To her credit, Martin-Weber is eloquent in her understanding of what she has done:

Through The Leaky Boob I have contributed to a beautiful yet often unattainable depiction of what it looks like to breastfeed. In my attempt to normalize breastfeeding and provide support up what breastfeeding looks like, I have held up at the breast breastfeeding as being more beautiful, more important, more viable, more worthy of sharing and discussing and promoting than any other infant feeding methodology…

… [F]or the last 4 years as The Leaky Boob I have not been entirely honest with you. As a public voice in breastfeeding support, I have contributed to a mythical image of breastfeeding. I wish I could say it wasn’t intentional but it was and of the 4 years I’ve been doing The Leaky Boob, I have wrestled with this for three years. Motivated by fear, I allowed myself to present a picture of my breastfeeding journey and an idealized image of “successful” breastfeeding that simply wasn’t true. Well, not true for me anyway and likely not true for many of you. And I know holding that ideal up was damaging for some and a sort of betrayal for others. It wasn’t that I overtly lied, it was more of an omission of truth. I was wrong to do so and I am sorry.

She is deeply insightful about her motivation:

Leakies I am sorry I never shared images of my babies and other babies receiving bottles. I was wrong to only ever present a side of my infant feeding journey that was safe for me as a public breastfeeding supporter. Anxious that I would be inviting drama and attacks from other breastfeeding supporters, educators, blogs, organizations, and my own readers, I didn’t want to risk being accused of being a WHO Code violator by posting pictures of my babies with their bottles. Specially since I do make some income from The Leaky Boob, I was concerned that if I ever even showed bottle feeding some would think it was sending the wrong message.

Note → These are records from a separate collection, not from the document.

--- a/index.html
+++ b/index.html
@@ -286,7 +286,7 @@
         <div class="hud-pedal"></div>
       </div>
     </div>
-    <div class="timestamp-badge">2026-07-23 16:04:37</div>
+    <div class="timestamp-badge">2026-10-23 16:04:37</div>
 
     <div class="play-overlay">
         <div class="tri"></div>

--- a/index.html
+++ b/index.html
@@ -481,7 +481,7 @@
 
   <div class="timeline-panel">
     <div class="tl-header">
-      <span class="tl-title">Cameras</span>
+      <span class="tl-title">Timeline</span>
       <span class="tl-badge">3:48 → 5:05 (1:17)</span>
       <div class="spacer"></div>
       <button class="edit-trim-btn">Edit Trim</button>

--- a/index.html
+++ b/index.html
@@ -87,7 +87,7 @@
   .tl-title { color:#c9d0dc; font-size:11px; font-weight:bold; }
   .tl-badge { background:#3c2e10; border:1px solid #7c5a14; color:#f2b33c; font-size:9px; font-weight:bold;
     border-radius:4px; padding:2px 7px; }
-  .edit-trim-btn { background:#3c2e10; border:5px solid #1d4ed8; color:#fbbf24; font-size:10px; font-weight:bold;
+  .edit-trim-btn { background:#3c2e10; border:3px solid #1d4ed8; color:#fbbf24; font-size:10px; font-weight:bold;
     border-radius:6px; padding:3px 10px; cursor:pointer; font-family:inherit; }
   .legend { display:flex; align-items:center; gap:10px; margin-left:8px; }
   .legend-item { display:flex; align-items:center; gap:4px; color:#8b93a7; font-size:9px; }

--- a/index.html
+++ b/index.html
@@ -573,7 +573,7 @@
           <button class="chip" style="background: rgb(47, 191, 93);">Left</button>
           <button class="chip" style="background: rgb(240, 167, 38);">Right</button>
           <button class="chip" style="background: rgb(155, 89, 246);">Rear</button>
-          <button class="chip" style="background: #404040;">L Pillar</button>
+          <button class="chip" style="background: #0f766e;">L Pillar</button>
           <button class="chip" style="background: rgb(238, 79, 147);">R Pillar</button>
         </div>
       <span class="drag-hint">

But message or not, this is the truth: my babies, all 6 of them, got bottles. One got mostly formula in her bottles. Back when I was attending women as they had their babies, often I was helping a new mother and baby pair with their first few feedings while my baby was at home getting a bottle of my milk…

She ends with a heartfelt apology:

By intentionally keeping that part of my breastfeeding journey quiet, by not sharing images of my baby receiving a bottle, by just sharing images of my babies feeding only at my breasts, and by neglecting the real life bottled-up aspects of the breastfeeding journeys of others, I perpetuated a romanticized myth of what constitutes successful breastfeeding.

I am sorry. Please forgive me.

With all my love, sincerely,

~Jessica

What can we learn from this episode?

First, many natural parenting advocates are not honest about what they really do. They hold up an ideal of birth, or breastfeeding, or attachment parenting that is unachievable even by them.

Second, a great deal of natural parenting is not about what is good for babies. The natural parenting advocates who lie about what they’ve been doing are good parents; the fact that they’ve done what is best for their children demonstrates that they care above all for the wellbeing of their children, and that their commitment to ideology comes in second.

Third, natural childbirth, lactivism and attachment parenting is about women boosting their own self esteem by projecting an image of themselves as “better” mothers than other women. It’s about competition among sanctimommies, and the many women who are hurt by it are collateral damage.

Fourth, and perhaps most important, natural parenting advocacy has created a world where women feel compelled to lie in order to preserve their status among their peers. Instead of sharing true images of birth. breastfeeding and parenting, they present a carefully curated image designed to impress.

The take home message, in my view, is this:

Every mother needs to do what she thinks is best for her child and herself, without regard to what other women insist is correct. That’s what Jessica Martin-Weber did even if she didn’t have the courage to admit it.

The next step is creating a world in which is doesn’t take courage to admit that you put your children ahead of your ideology.